▶ [Directions for this task]
Of the lines listed below, return exactly those that run from the line containing "delivery date: 2016-06-09 -> 2016-06-19" through the line containing "total: 17427.24 -> 17204.65", both included.

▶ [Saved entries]
:::

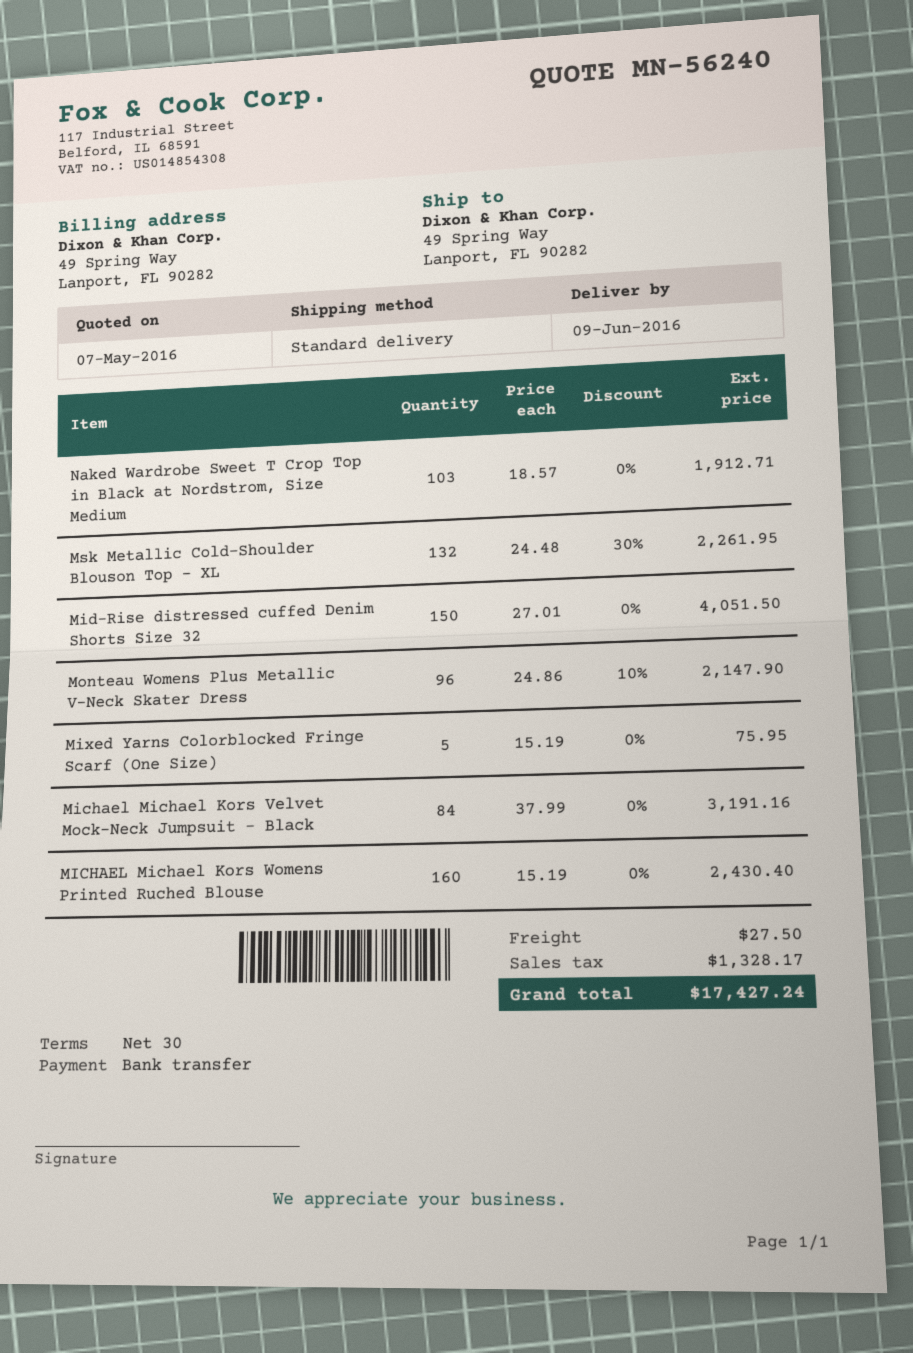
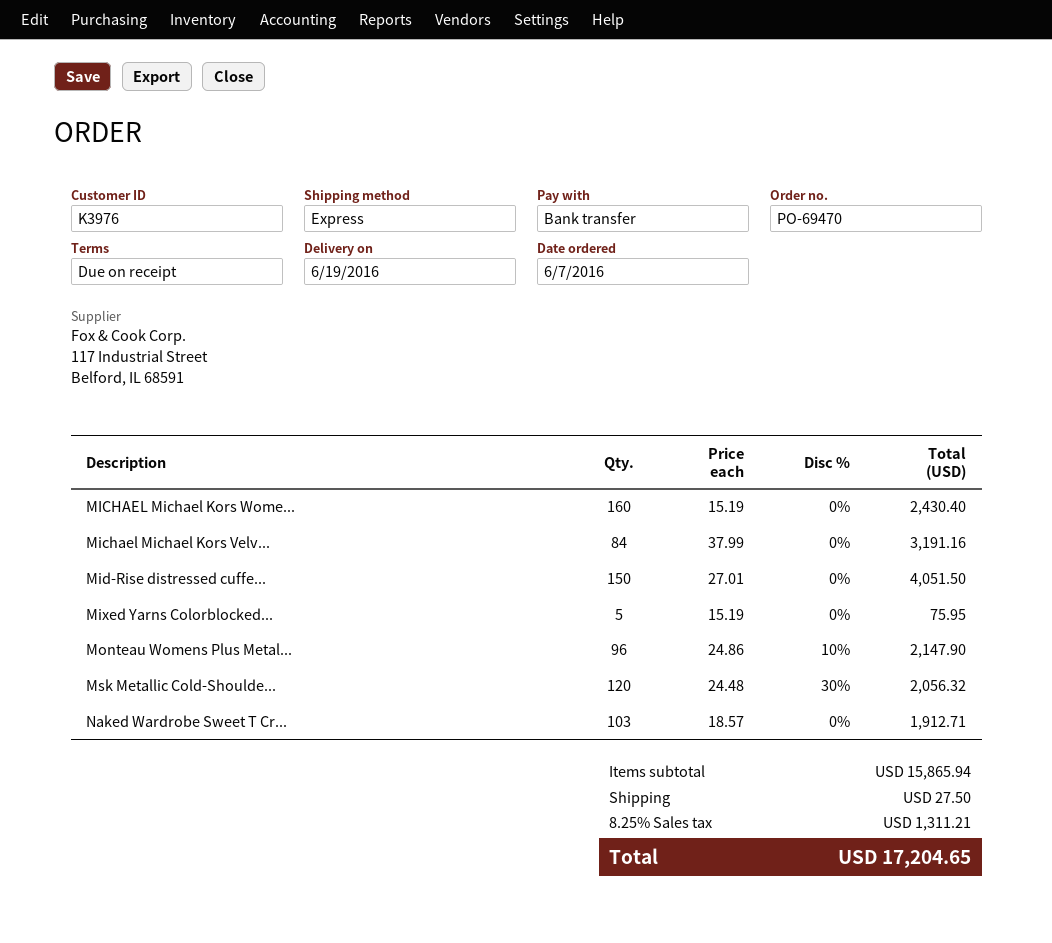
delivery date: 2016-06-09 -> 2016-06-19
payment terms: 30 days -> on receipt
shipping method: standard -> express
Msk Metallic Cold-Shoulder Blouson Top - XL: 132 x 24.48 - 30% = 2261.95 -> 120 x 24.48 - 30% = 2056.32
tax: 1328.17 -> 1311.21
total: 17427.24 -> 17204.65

:::

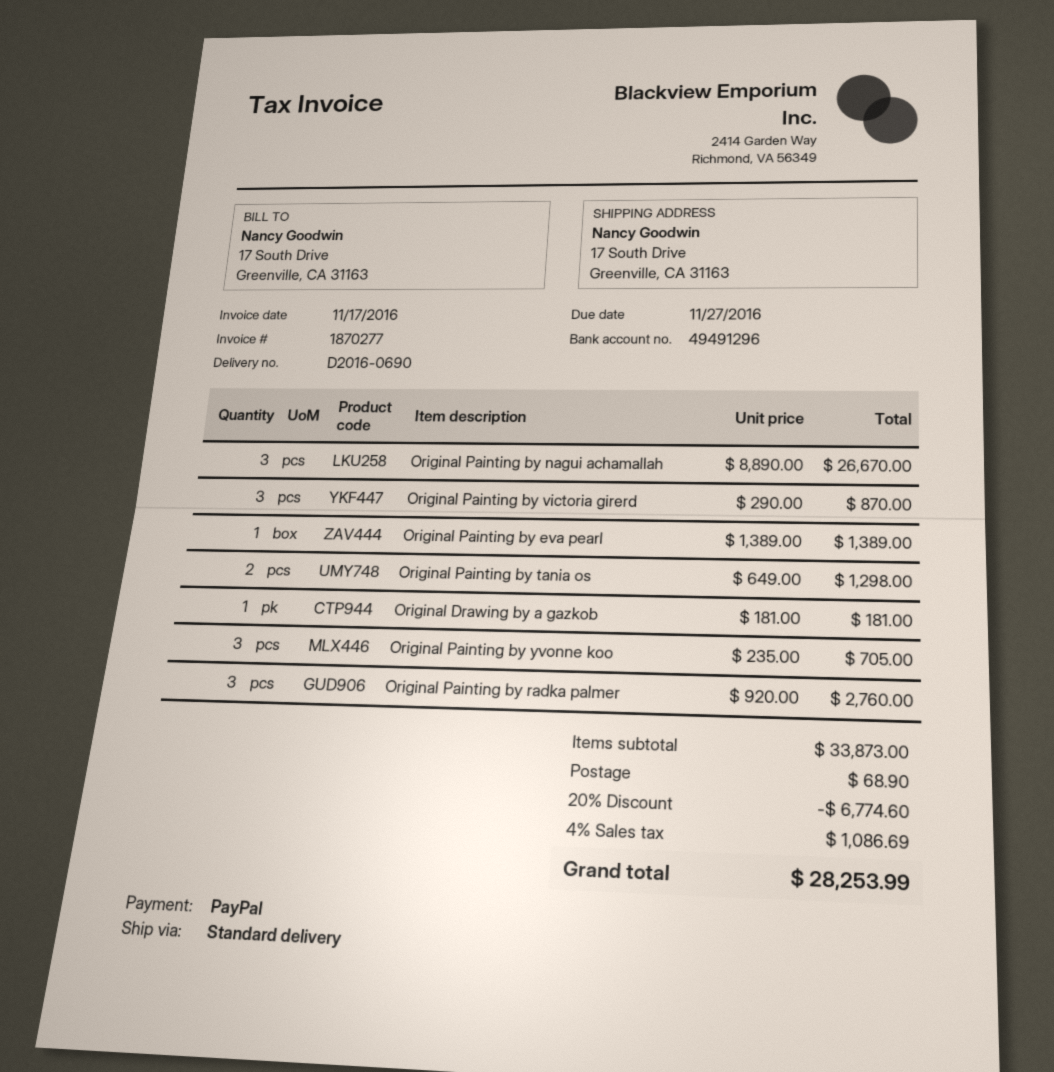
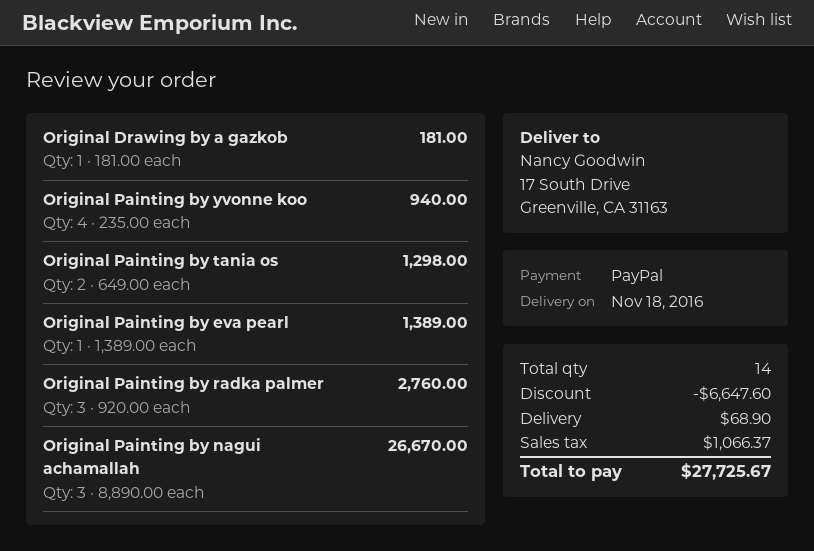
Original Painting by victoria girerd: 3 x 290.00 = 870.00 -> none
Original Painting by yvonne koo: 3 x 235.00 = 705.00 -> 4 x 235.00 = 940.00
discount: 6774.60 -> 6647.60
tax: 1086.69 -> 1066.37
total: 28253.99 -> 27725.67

:::

▶ [Completed task]
delivery date: 2016-06-09 -> 2016-06-19
payment terms: 30 days -> on receipt
shipping method: standard -> express
Msk Metallic Cold-Shoulder Blouson Top - XL: 132 x 24.48 - 30% = 2261.95 -> 120 x 24.48 - 30% = 2056.32
tax: 1328.17 -> 1311.21
total: 17427.24 -> 17204.65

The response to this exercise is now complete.